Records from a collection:
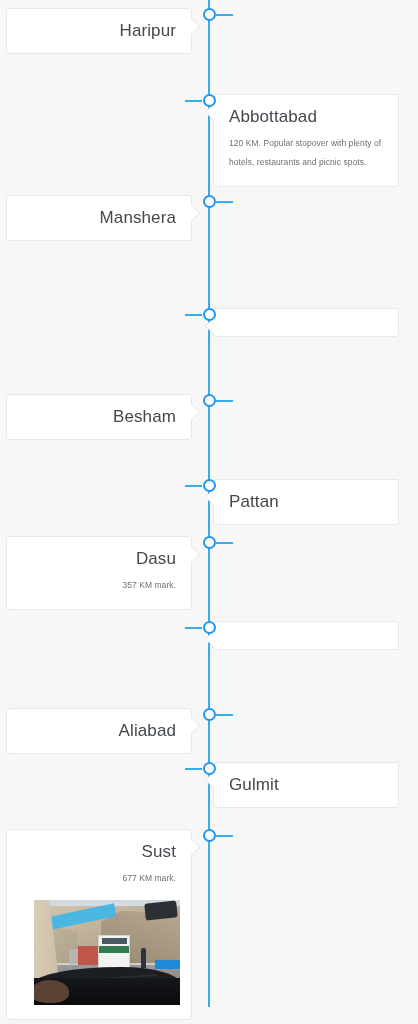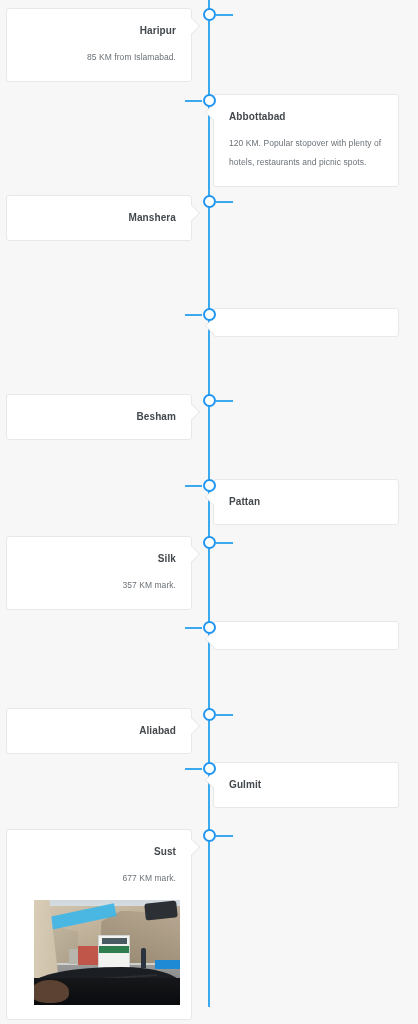"Haripur" .tl-title { font-size: 10px -> 17px; font-weight: 700 -> 400 }
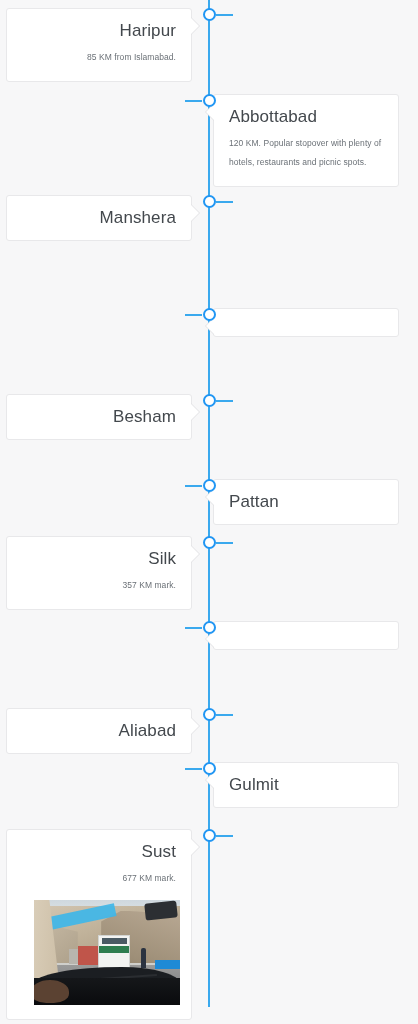"85 KM from Islamabad." div.tl-desc { html: <div>85 KM from Islamabad.</div> -> none }
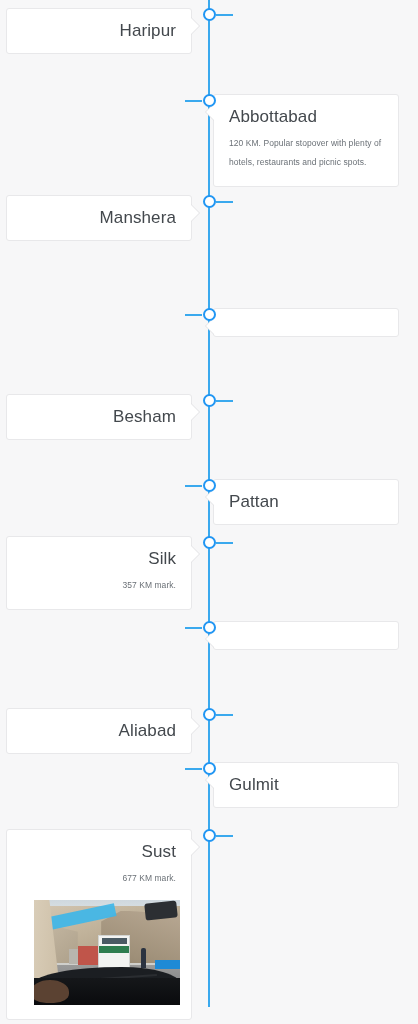"Silk" div.tl-title { text: Silk -> Dasu }
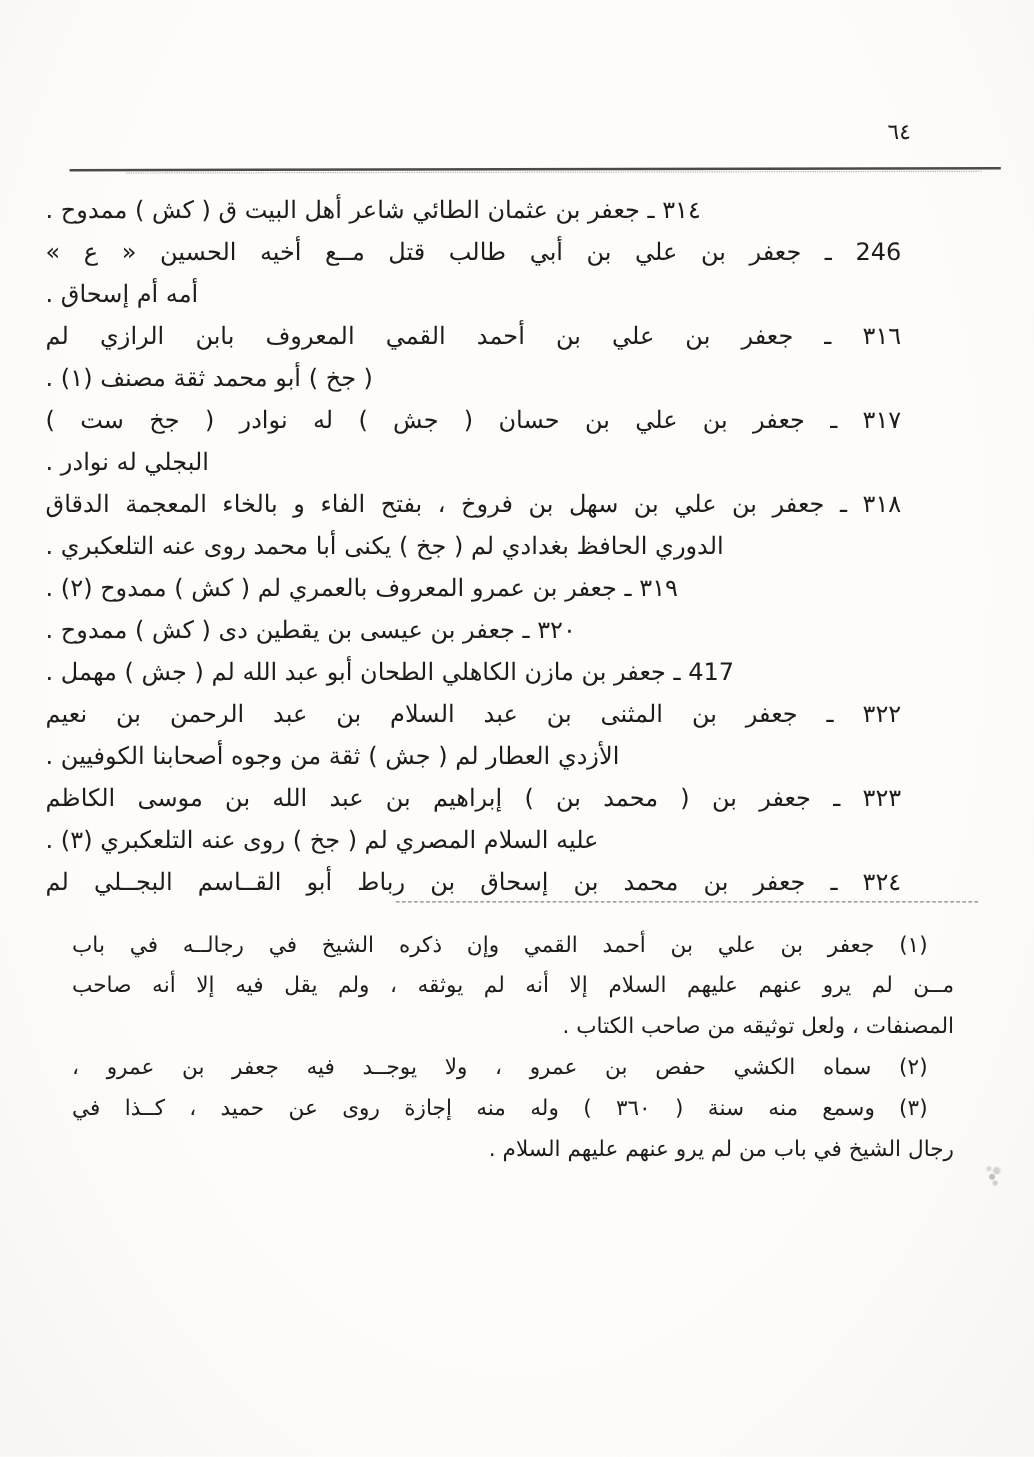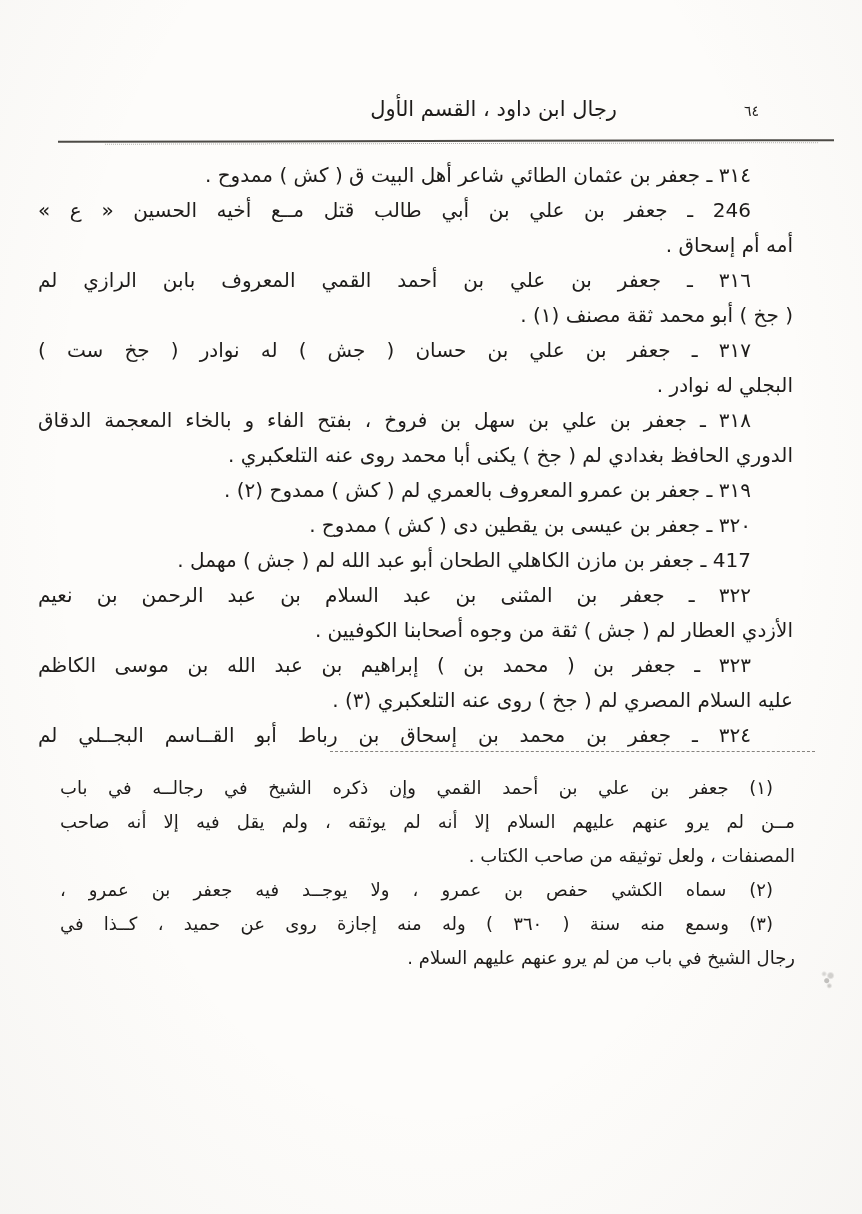"رجال ابن داود ، القسم" div.page-title { html: <div>رجال ابن داود ، القسم الأول</div> -> none }
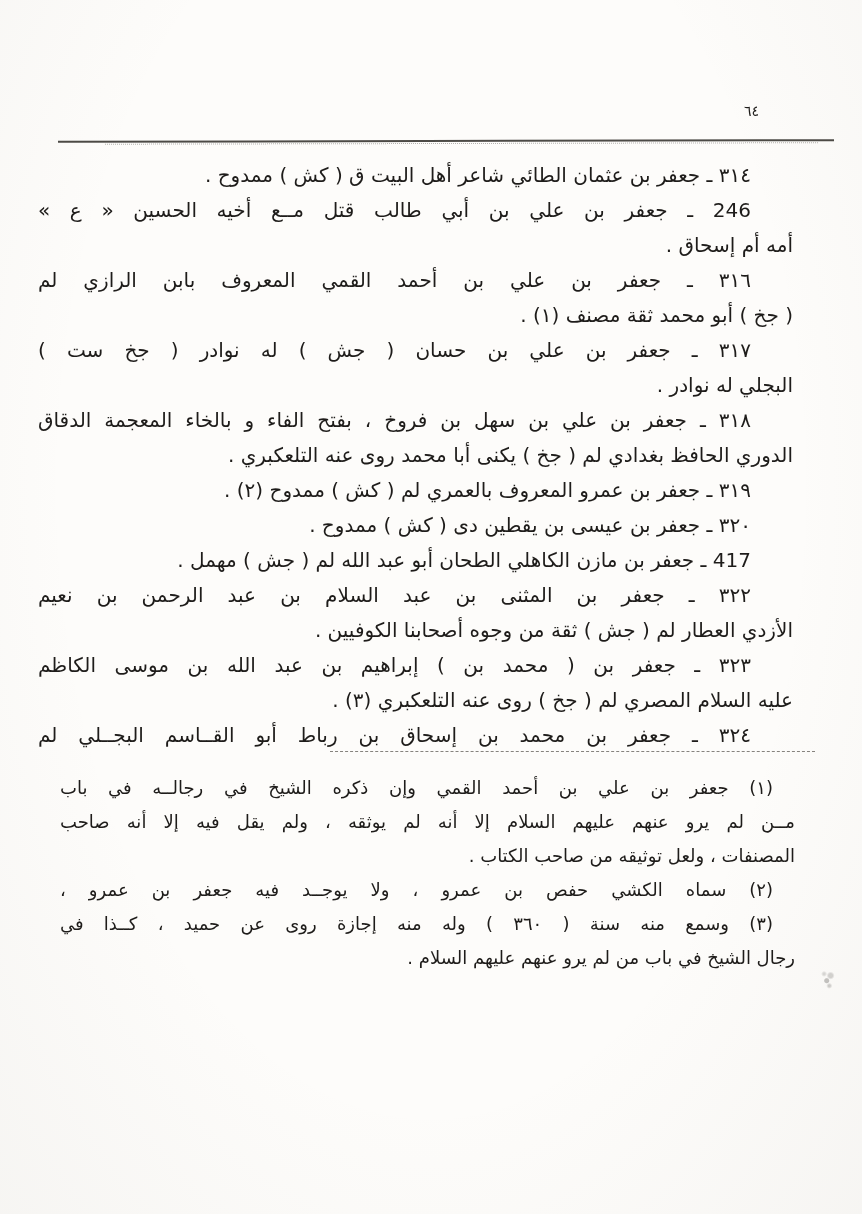"٦٤" .page-number { font-size: 14px -> 18px }
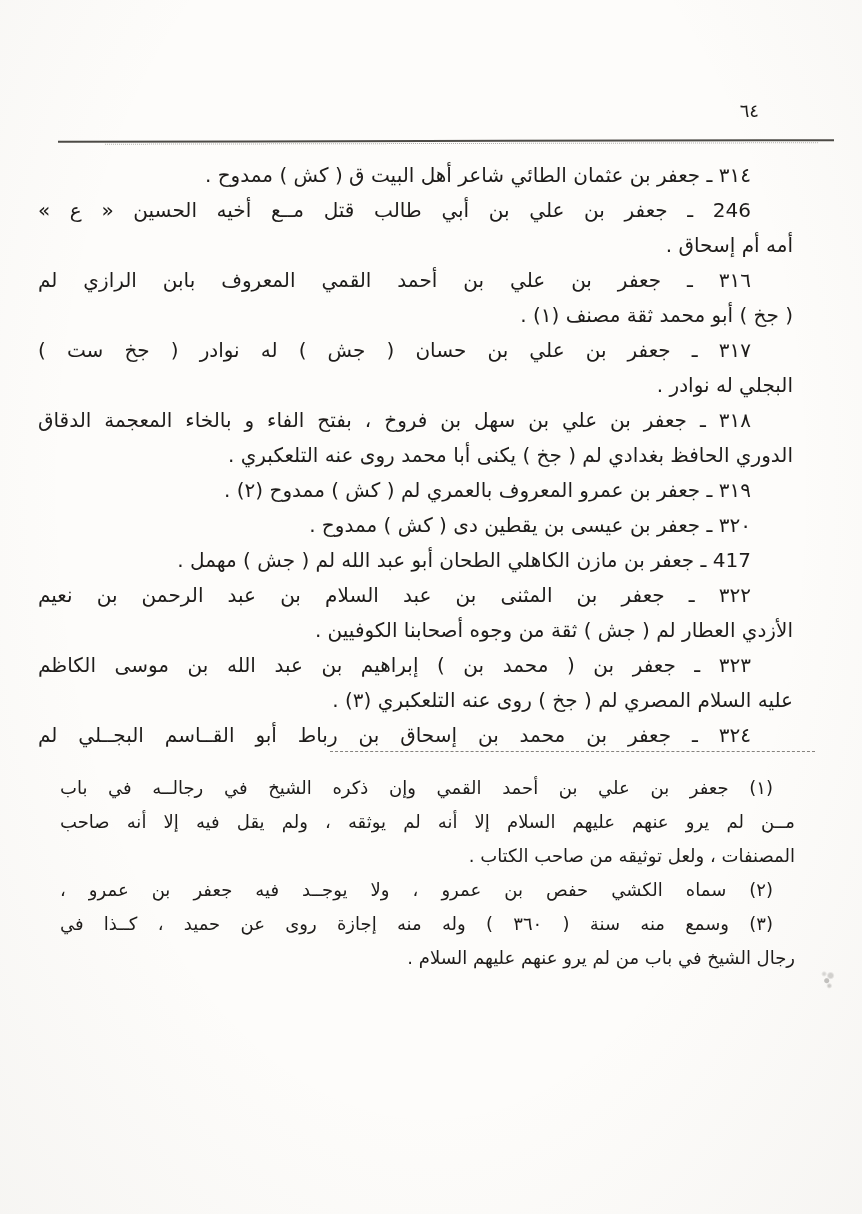"٣١٤ ـ جعفر بن عثمان" .main-block .line { text-align: right -> left }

Exercise objective:
This exercise asks for an exact copy of the lines from the first one in the data through the line that contains "font-size: 14px ->", pictures excluded.

Exercise result:
"Haripur" .tl-title { font-size: 10px -> 17px; font-weight: 700 -> 400 }
"85 KM from Islamabad." div.tl-desc { html: <div>85 KM from Islamabad.</div> -> none }
"Silk" div.tl-title { text: Silk -> Dasu }
"رجال ابن داود ، القسم" div.page-title { html: <div>رجال ابن داود ، القسم الأول</div> -> none }
"٦٤" .page-number { font-size: 14px -> 18px }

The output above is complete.